Egocentric views of the graph give us a way to restrict the processing in ways that allow for problems that can be solved inside the limits of the computational resources we have available.
Building A Graph
If it’s not become apparent yet, building a graph of relationships between people can be a time-consuming process. People spend years collecting Facebook friends and even longer cultivating LinkedIn connections. This is a non-trivial amount of effort that people will do only when they can see the value. The challenge in this case is to build a graph that quickly develops meaning to its users.
While some public sites have reached saturation – like Facebook and LinkedIn – many more have failed to get enough people putting in enough data to make the social engine start to run effectively. So, it’s important as designers are building new social networks that they make the process of connecting as frictionless as possible.
Frictionless Sharing
Mark Zuckerberg described the process that Facebook uses to power its graph as “frictionless sharing”. It’s more like frictionless signaling. When a user reads a post, that’s a signal. When a user likes a post, that’s a stronger signal. When they share a post, that’s an even stronger signal. These signals indicate the level to which a user likes the content of another.
So, the more action that the user must take, the stronger the signal; however, most of the actions in the network are of the frictionless variety. They are recorded without the user taking a specific action.
Ultimately these signals are converted into relationships – or links.
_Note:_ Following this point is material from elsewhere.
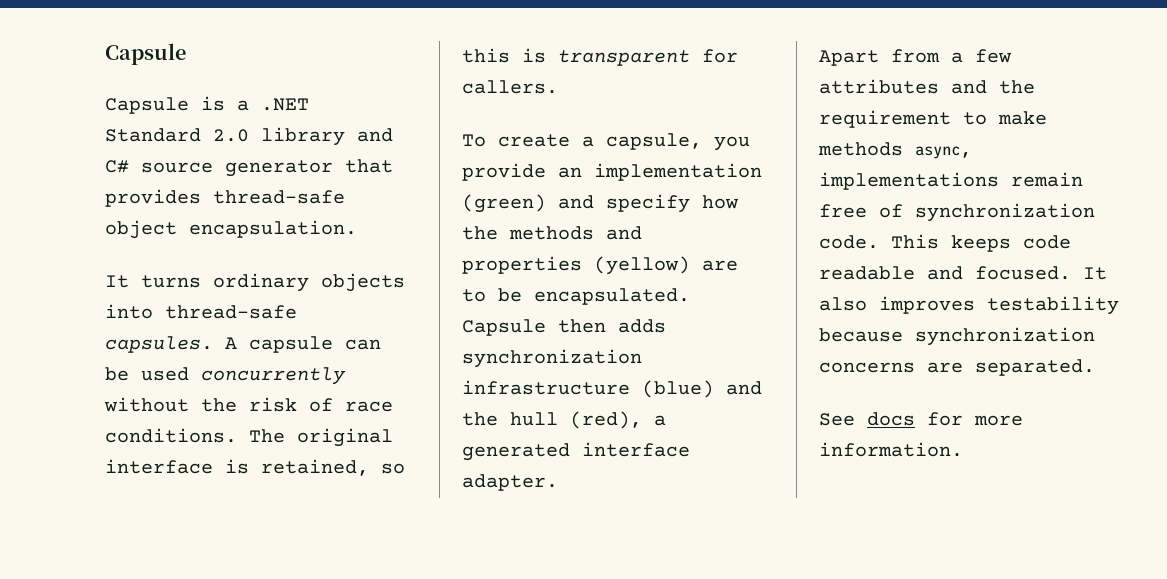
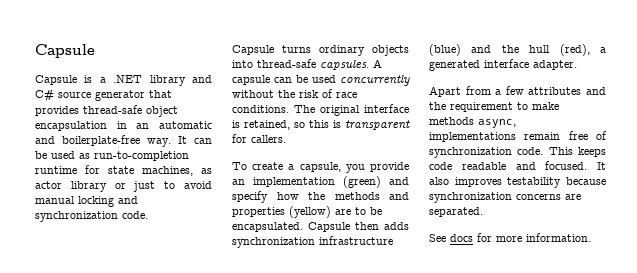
- Capsule is a .NET Standard 2.0 library and C# source generator that provides thread-safe object encapsulation.
- It turns ordinary objects into thread-safe capsules.
+ Capsule is a .NET library and C# source generator that provides thread-safe object encapsulation in an automatic and boilerplate-free way. It can be used as run-to-completion runtime for state machines, as actor library or just to avoid manual locking and synchronization code.
+ Capsule turns ordinary objects into thread-safe capsules.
The process for converting signals to links is proprietary but very powerful.
Please Rob Me
Not every use for social networking is a positive one. Building on the Foursquare application’s ability to post to Twitter, and the belief that Twitter account owners could be identified to their house or location, the site Please Rob Me offered information about anyone who wasn’t home so that thieves could burglarize their place. There aren’t documented situations where the site was used for this purpose – but it did create awareness of concern for what we’re sharing.
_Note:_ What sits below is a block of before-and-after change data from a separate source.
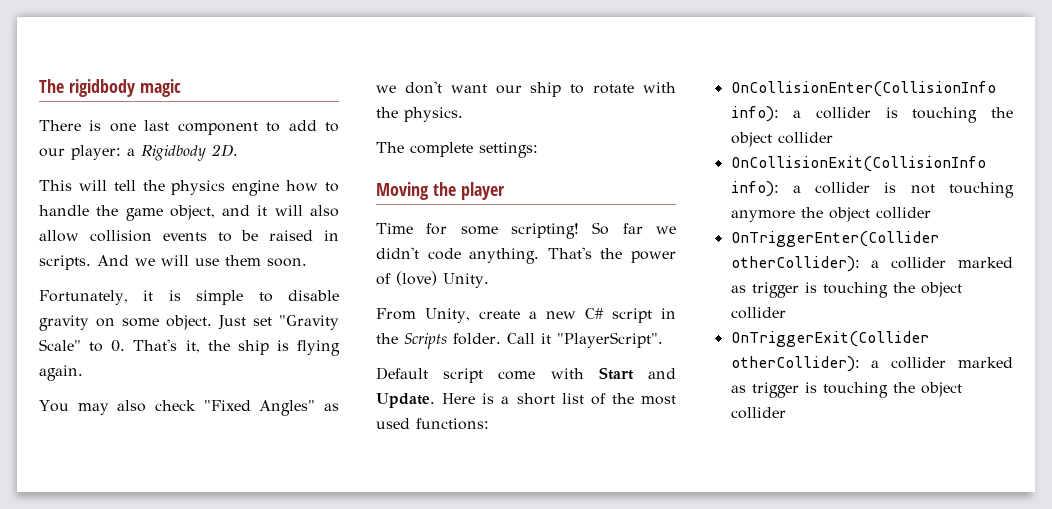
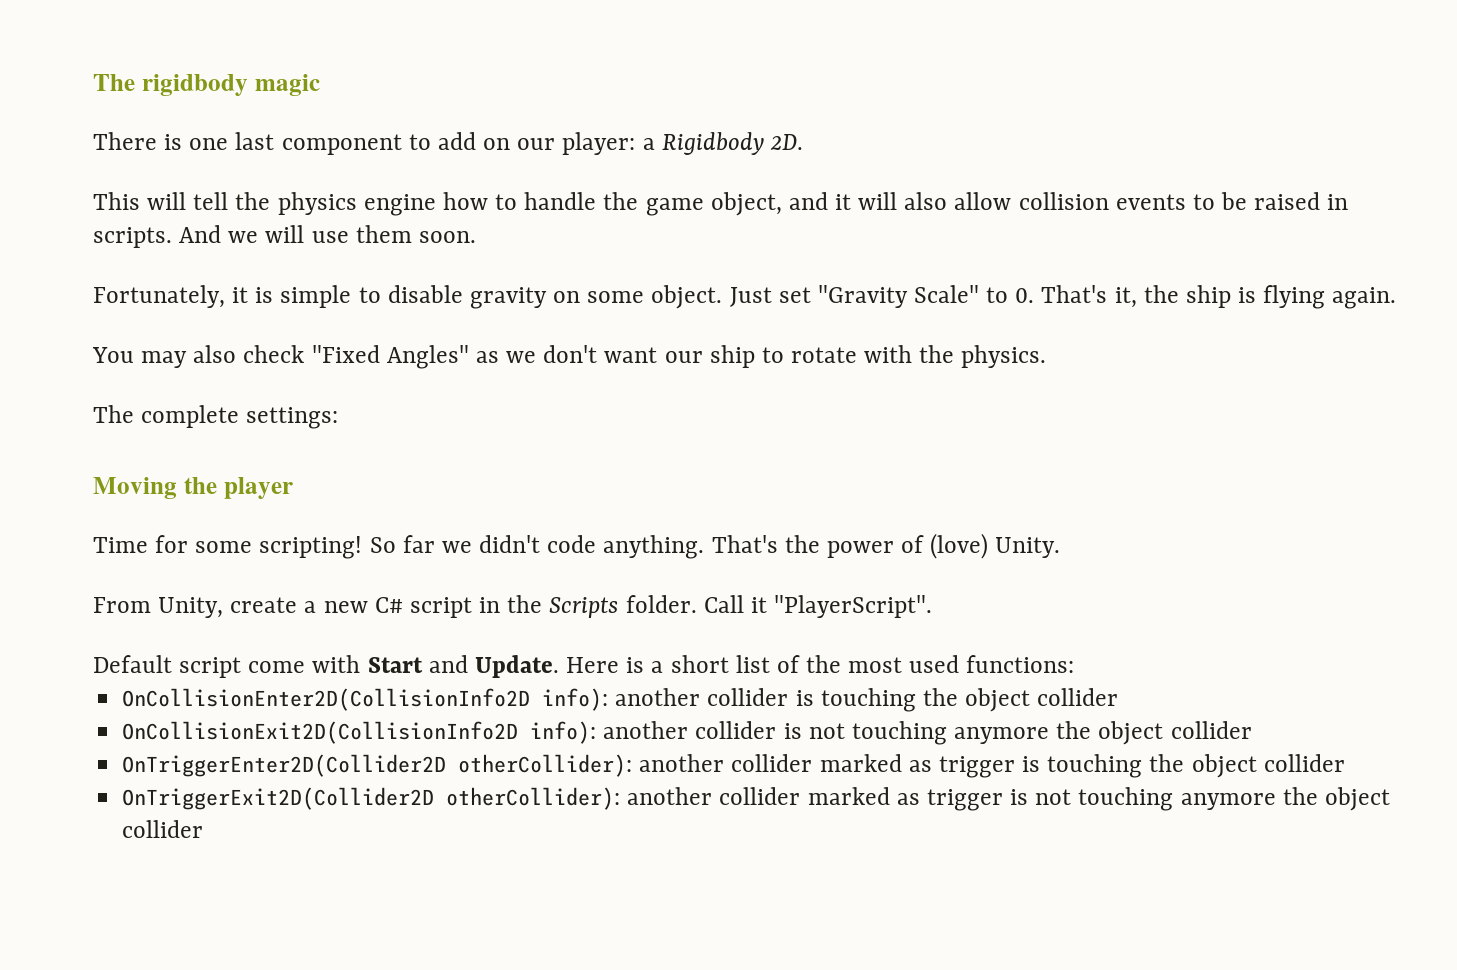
- There is one last component to add to our player: a Rigidbody 2D.
+ There is one last component to add on our player: a Rigidbody 2D.
- OnCollisionEnter(CollisionInfo info): a collider is touching the object collider
+ OnCollisionEnter2D(CollisionInfo2D info): another collider is touching the object collider
- OnCollisionExit(CollisionInfo info): a collider is not touching anymore the object collider
+ OnCollisionExit2D(CollisionInfo2D info): another collider is not touching anymore the object collider
- OnTriggerEnter(Collider otherCollider): a collider marked as trigger is touching the object collider
+ OnTriggerEnter2D(Collider2D otherCollider): another collider marked as trigger is touching the object collider
- OnTriggerExit(Collider otherCollider): a collider marked as trigger is touching the object collider
+ OnTriggerExit2D(Collider2D otherCollider): another collider marked as trigger is not touching anymore the object collider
Many photos taken by cell phones have the GPS data embedded in them – data that can be used to either identify a home address if the person was taking a picture of their new flowers, or that they’re away from home as they take a picture in a scenic national park. The potential to use this data for nefarious activities is a very real risk to the growing sophistication of social networks.
Picture This
One of my favorite things that has now been turned off is a feature that allowed you to map your LinkedIn connections. He’s what my network looked like back in 2012. This visualization allowed me to put clusters into groups and I got to see how my groups overlapped. When this was created, I was already more than 10 years into SharePoint so that part of my network is large. It’s not surprising that Microsoft (the maker of SharePoint) is another large block of people. The other groups represent clients or other areas that I spent a lot of time.
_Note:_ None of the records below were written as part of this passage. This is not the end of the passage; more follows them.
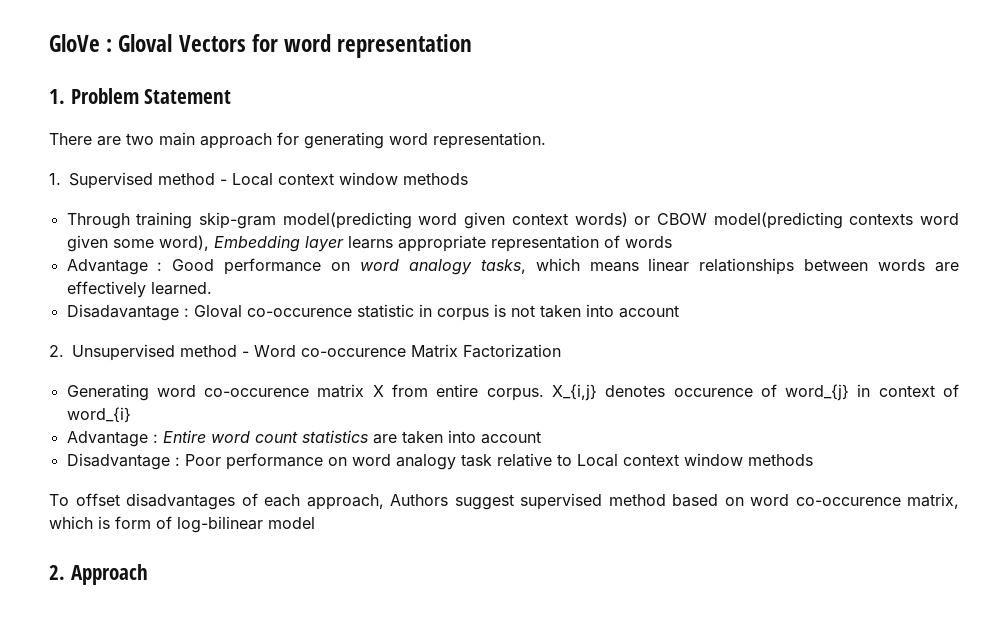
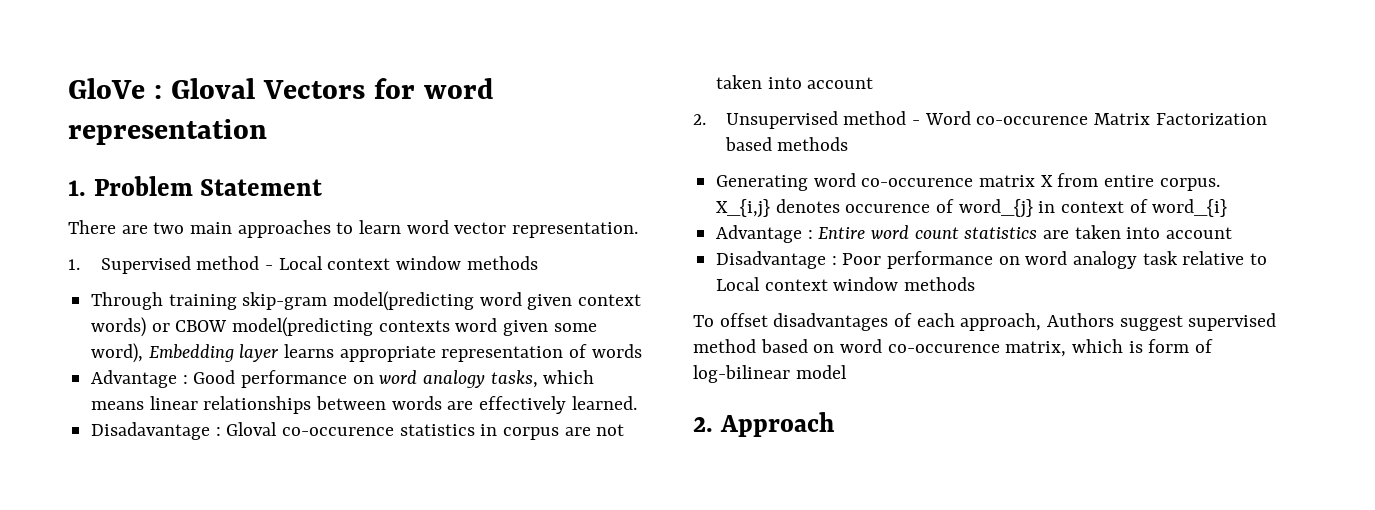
- There are two main approach for generating word representation.
+ There are two main approaches to learn word vector representation.
- Disadavantage : Gloval co-occurence statistic in corpus is not taken into account
+ Disadavantage : Gloval co-occurence statistics in corpus are not taken into account
- 2. Unsupervised method - Word co-occurence Matrix Factorization
+ 2. Unsupervised method - Word co-occurence Matrix Factorization based methods

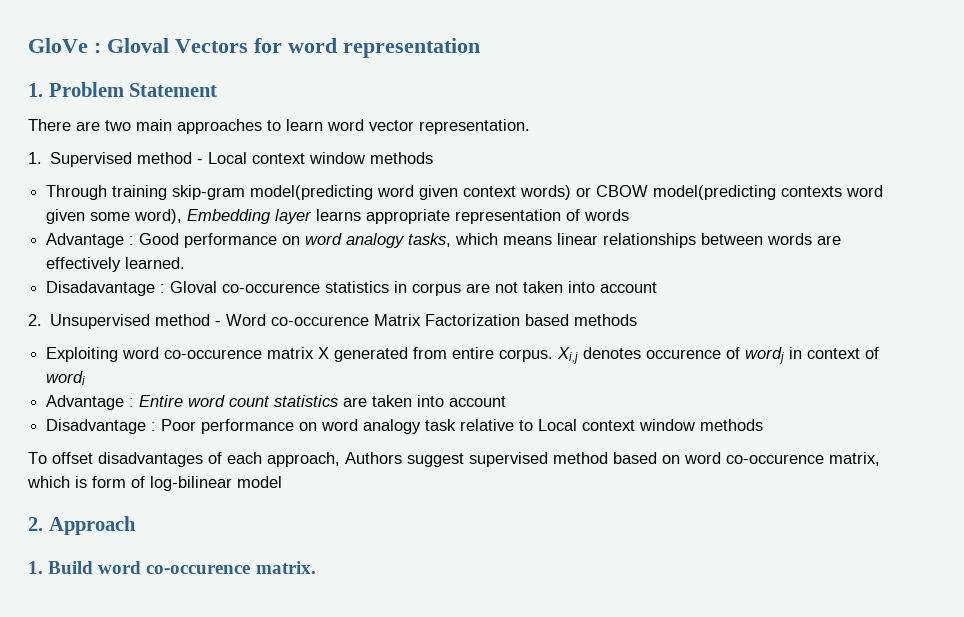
- Generating word co-occurence matrix X from entire corpus.
+ Exploiting word co-occurence matrix X generated from entire corpus.
- X_{i,j} denotes occurence of word_{j} in context of word_{i}
+ Xi,j denotes occurence of wordj in context of wordi
+ 1. Build word co-occurence matrix.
One could quite successfully argue that this doesn’t mean anything and it doesn’t change any behavior (the marker I use with clients for key performance indicators). I will say that when I created it, I was surprised to see that the SharePoint cloud was larger than pretty much all the others. Similarly, I was surprised at how many disconnected people were connected between the groups.
Hopefully, as our experience with social graphs improves, we’ll find better ways to find insight out of these graphs, and more importantly better ways to go about Analyzing the Social Web.